Data to use below:
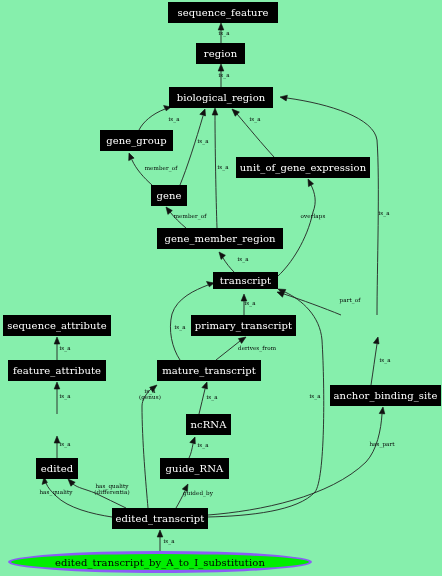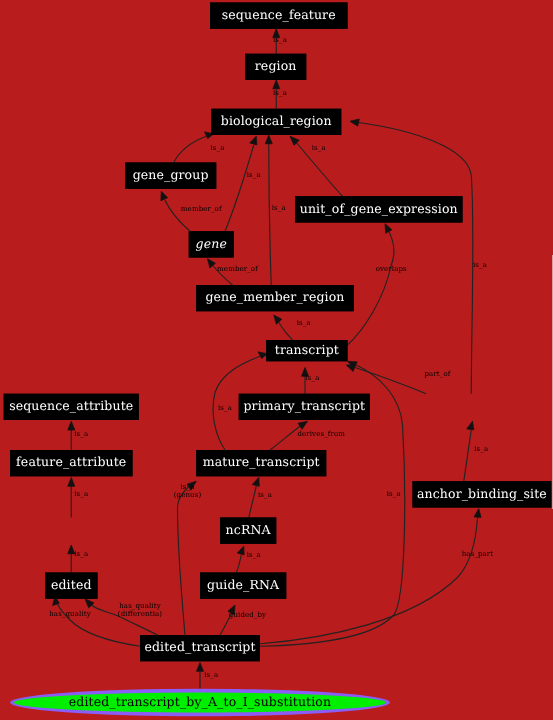--- a/index.html
+++ b/index.html
@@ -4,21 +4,21 @@
 <style>
   html, body {
     margin: 0;
     padding: 0;
     background: #ffffff;
   }
   #canvas {
     position: relative;
     width: 442px;
     height: 576px;
-    background: #b91c1c;
+    background: #86efac;
     overflow: hidden;
     font-family: "DejaVu Serif", serif;
   }
   svg#edges {
     position: absolute;
     left: 0;
     top: 0;
     width: 442px;
     height: 576px;
   }
@@ -164,29 +164,29 @@
 
     <path class="edge-path" d="M160,551 L160,537"></path>
     <polygon class="edge-head" points="160,530 157.2,537 162.8,537"></polygon>
   </svg>
 
   <div class="node" style="left:168px;top:2px;width:110px;height:21px;">sequence_feature</div>
   <div class="node" style="left:196px;top:43px;width:49px;height:21px;">region</div>
   <div class="node" style="left:169px;top:87px;width:104px;height:21px;">biological_region</div>
   <div class="node" style="left:100px;top:130px;width:73px;height:21px;">gene_group</div>
   <div class="node" style="left:236px;top:157px;width:134px;height:21px;">unit_of_gene_expression</div>
-  <div class="node" style="left:151px;top:185px;width:36px;height:21px;font-style:italic;">gene</div>
+  <div class="node" style="left:151px;top:185px;width:36px;height:21px;">gene</div>
   <div class="node" style="left:157px;top:228px;width:126px;height:21px;">gene_member_region</div>
   <div class="node" style="left:213px;top:272px;width:65px;height:17px;">transcript</div>
   <div class="node" style="left:3px;top:315px;width:108px;height:21px;">sequence_attribute</div>
   <div class="node" style="left:191px;top:315px;width:105px;height:21px;">primary_transcript</div>
   <div class="node" style="left:8px;top:360px;width:98px;height:21px;">feature_attribute</div>
   <div class="node" style="left:157px;top:360px;width:104px;height:21px;">mature_transcript</div>
   <div class="node" style="left:330px;top:385px;width:111px;height:21px;">anchor_binding_site</div>
-  <div class="node" style="left:176px;top:414px;width:45px;height:21px;">ncRNA</div>
+  <div class="node" style="left:186px;top:414px;width:45px;height:21px;">ncRNA</div>
   <div class="node" style="left:36px;top:458px;width:42px;height:21px;">edited</div>
   <div class="node" style="left:160px;top:458px;width:69px;height:21px;">guide_RNA</div>
   <div class="node" style="left:112px;top:508px;width:96px;height:21px;">edited_transcript</div>
   <div class="node-ellipse" style="left:8px;top:551px;width:304px;height:22px;">edited_transcript_by_A_to_I_substitution</div>
 
   <div class="edge-label" style="left:224px;top:33px;">is_a</div>
   <div class="edge-label" style="left:224px;top:75px;">is_a</div>
   <div class="edge-label" style="left:174px;top:119px;">is_a</div>
   <div class="edge-label" style="left:203px;top:141px;">is_a</div>
   <div class="edge-label" style="left:223px;top:167px;">is_a</div>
End of Data to use.
Prompt:
Please hand back every entry above exactly, with no images in the copy.

Reply:
--- a/index.html
+++ b/index.html
@@ -4,21 +4,21 @@
 <style>
   html, body {
     margin: 0;
     padding: 0;
     background: #ffffff;
   }
   #canvas {
     position: relative;
     width: 442px;
     height: 576px;
-    background: #b91c1c;
+    background: #86efac;
     overflow: hidden;
     font-family: "DejaVu Serif", serif;
   }
   svg#edges {
     position: absolute;
     left: 0;
     top: 0;
     width: 442px;
     height: 576px;
   }
@@ -164,29 +164,29 @@
 
     <path class="edge-path" d="M160,551 L160,537"></path>
     <polygon class="edge-head" points="160,530 157.2,537 162.8,537"></polygon>
   </svg>
 
   <div class="node" style="left:168px;top:2px;width:110px;height:21px;">sequence_feature</div>
   <div class="node" style="left:196px;top:43px;width:49px;height:21px;">region</div>
   <div class="node" style="left:169px;top:87px;width:104px;height:21px;">biological_region</div>
   <div class="node" style="left:100px;top:130px;width:73px;height:21px;">gene_group</div>
   <div class="node" style="left:236px;top:157px;width:134px;height:21px;">unit_of_gene_expression</div>
-  <div class="node" style="left:151px;top:185px;width:36px;height:21px;font-style:italic;">gene</div>
+  <div class="node" style="left:151px;top:185px;width:36px;height:21px;">gene</div>
   <div class="node" style="left:157px;top:228px;width:126px;height:21px;">gene_member_region</div>
   <div class="node" style="left:213px;top:272px;width:65px;height:17px;">transcript</div>
   <div class="node" style="left:3px;top:315px;width:108px;height:21px;">sequence_attribute</div>
   <div class="node" style="left:191px;top:315px;width:105px;height:21px;">primary_transcript</div>
   <div class="node" style="left:8px;top:360px;width:98px;height:21px;">feature_attribute</div>
   <div class="node" style="left:157px;top:360px;width:104px;height:21px;">mature_transcript</div>
   <div class="node" style="left:330px;top:385px;width:111px;height:21px;">anchor_binding_site</div>
-  <div class="node" style="left:176px;top:414px;width:45px;height:21px;">ncRNA</div>
+  <div class="node" style="left:186px;top:414px;width:45px;height:21px;">ncRNA</div>
   <div class="node" style="left:36px;top:458px;width:42px;height:21px;">edited</div>
   <div class="node" style="left:160px;top:458px;width:69px;height:21px;">guide_RNA</div>
   <div class="node" style="left:112px;top:508px;width:96px;height:21px;">edited_transcript</div>
   <div class="node-ellipse" style="left:8px;top:551px;width:304px;height:22px;">edited_transcript_by_A_to_I_substitution</div>
 
   <div class="edge-label" style="left:224px;top:33px;">is_a</div>
   <div class="edge-label" style="left:224px;top:75px;">is_a</div>
   <div class="edge-label" style="left:174px;top:119px;">is_a</div>
   <div class="edge-label" style="left:203px;top:141px;">is_a</div>
   <div class="edge-label" style="left:223px;top:167px;">is_a</div>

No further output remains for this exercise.